Most users won't know what to do with the fErr, or even how it is useful, so I would recommend presenting both fErr and the basic sd.
This whole thing has nothing to do with NC_Proc. NC_proc for the scaling of all datapoints of spectra. This is because Bruker originally did the FTT in integer arithmetic. To use as many bits as possible in the integers the data are scaled up by 2**NC_proc. The parameter NC_proc is stored and any software can do the reverse calculation to get different spectra comparable.
Ok, I was not sure how t and fErr were derived. I'm quite familiar with nc_proc and the ancient convention of the integer storage of the ser file. The scaling concept is much clearer with the formula c = f +/- t* fErr. I can see exactly what it is now. fErr is the half measure of 95% of the spread of the distribution, assuming a 95% confidence limit. And t is the parameter converting this back to the standard deviation.

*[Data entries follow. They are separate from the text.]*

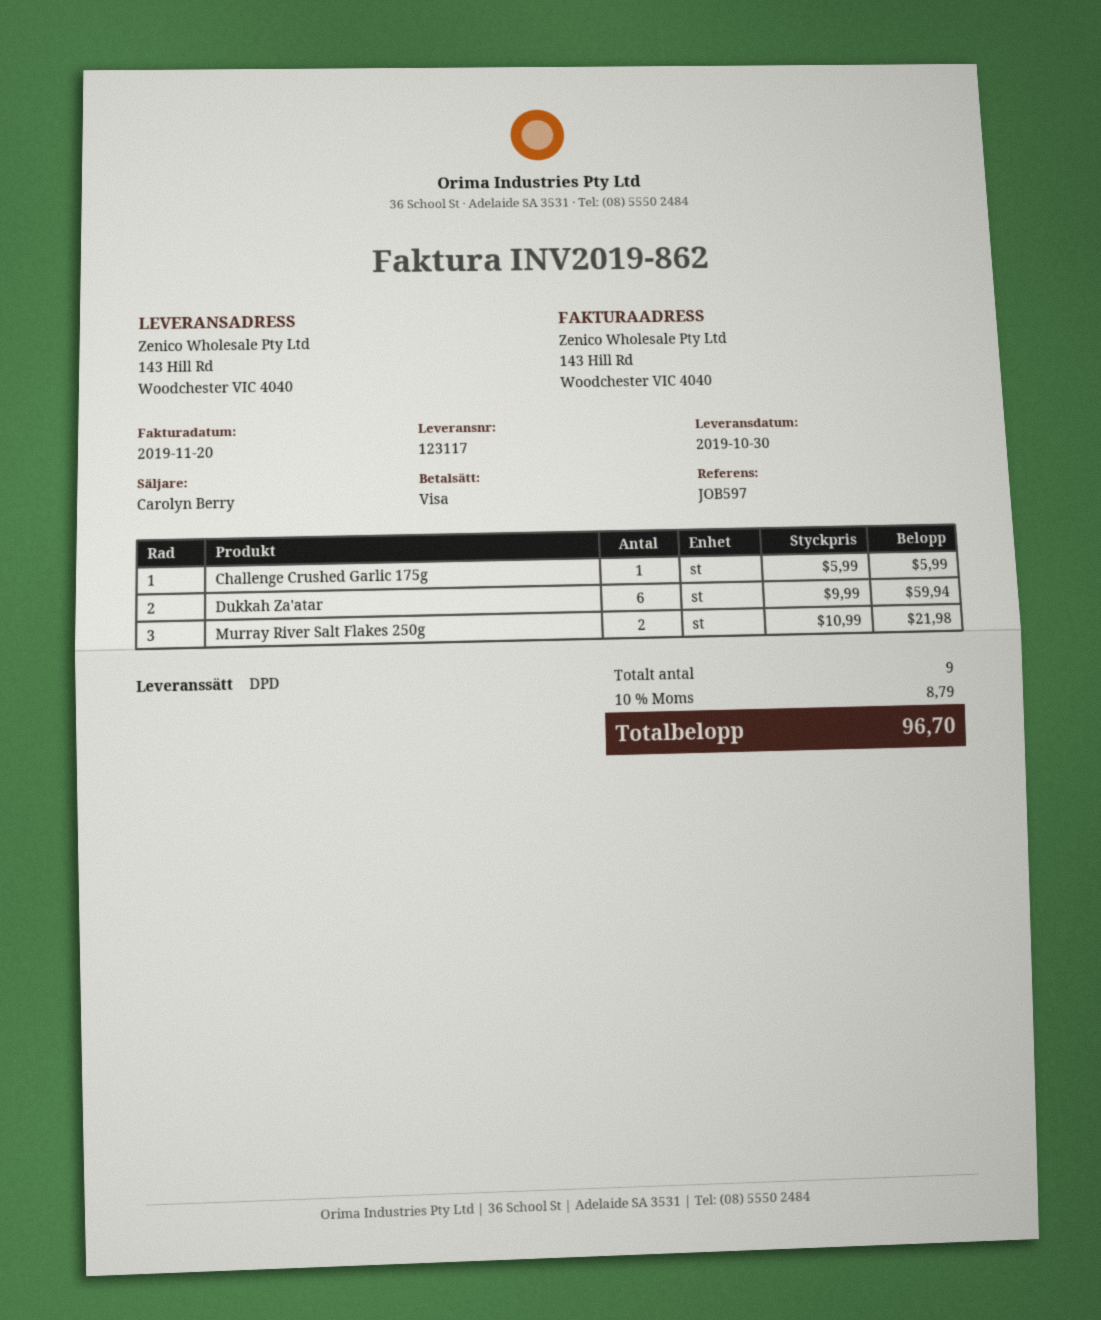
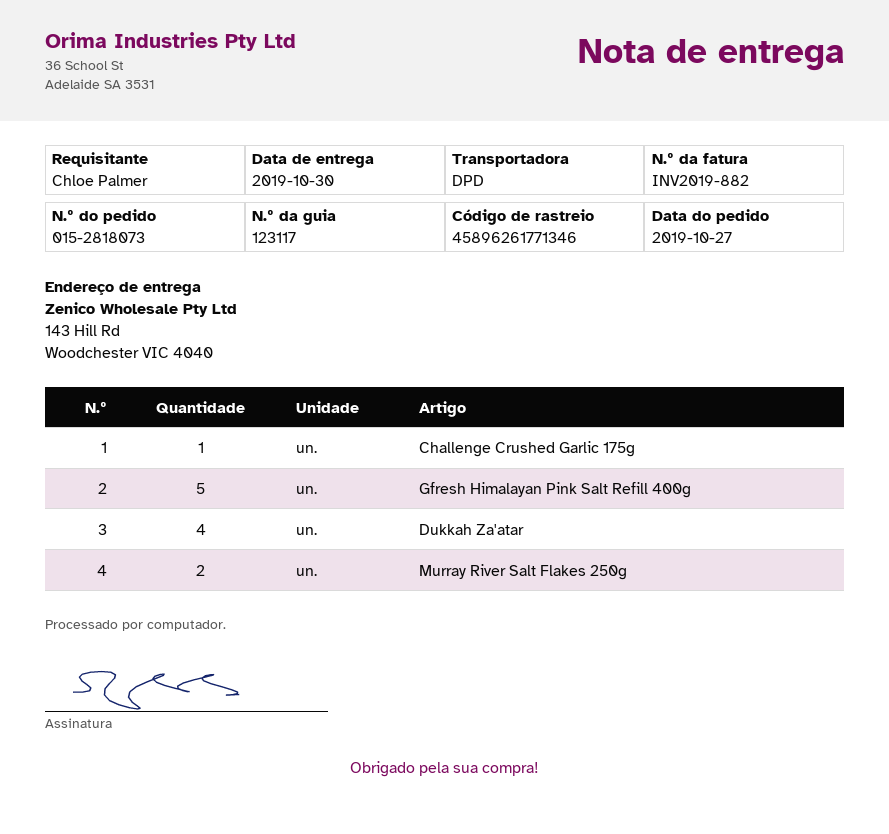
invoice number: INV2019-862 -> INV2019-882
Dukkah Za'atar: 6 -> 4
Gfresh Himalayan Pink Salt Refill 400g: none -> 5

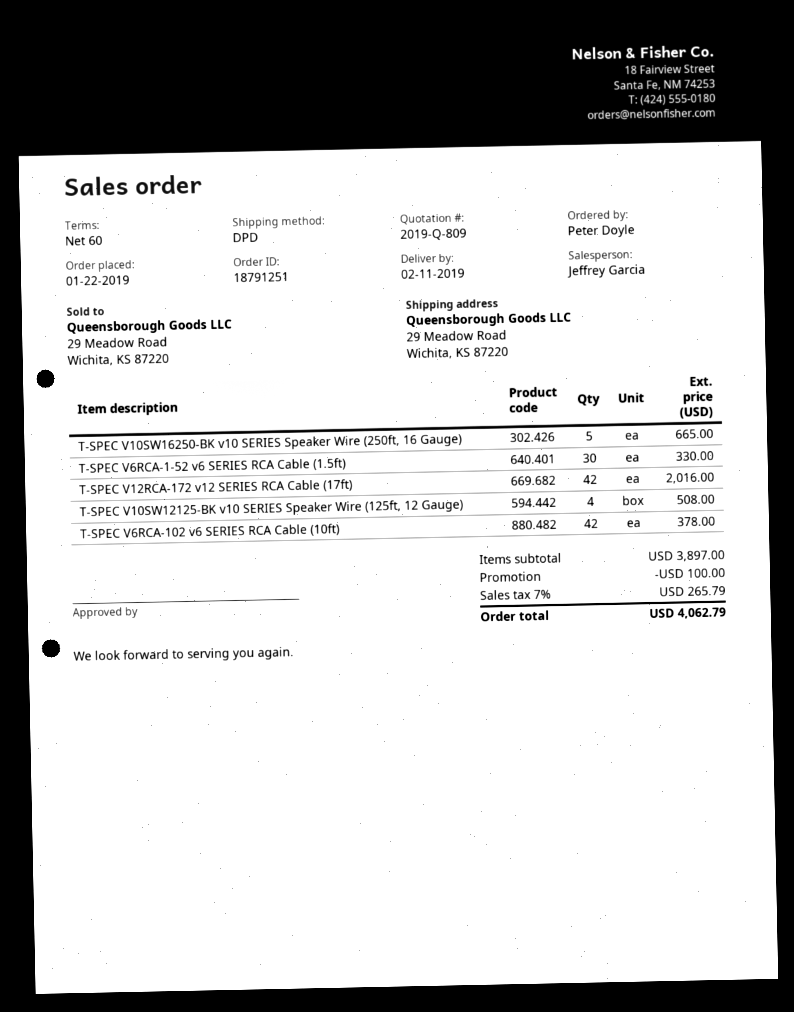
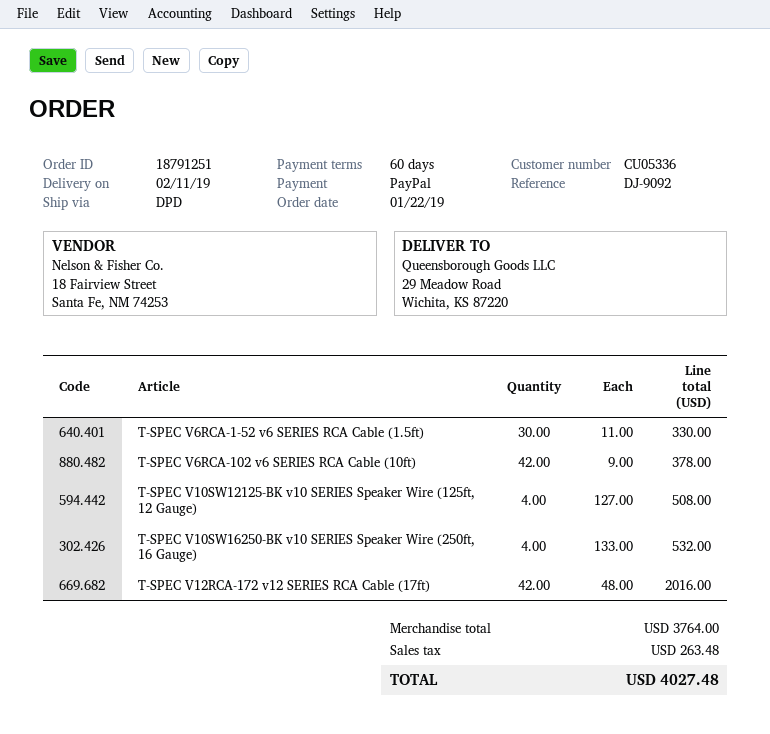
T-SPEC V10SW16250-BK v10 SERIES Speaker Wire (250ft, 16 Gauge): 5 for 665.00 -> 4 for 532.00
subtotal: 3897.00 -> 3764.00
discount: 100.00 -> none
tax: 265.79 -> 263.48
total: 4062.79 -> 4027.48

Monte Carlo: We had a first initial internal meeting and there were some shaking heads here. I have furthermore searched the internet for other software packages and articles and what we offer as Monte Carlo is indeed what many others do as well offer as Monte Carlo. We agreed to go into some more details within the next few days, one collegue will do some Matlab simulations and we will have another meeting then. So for the moment I would not change anything in the PDC related to this topic.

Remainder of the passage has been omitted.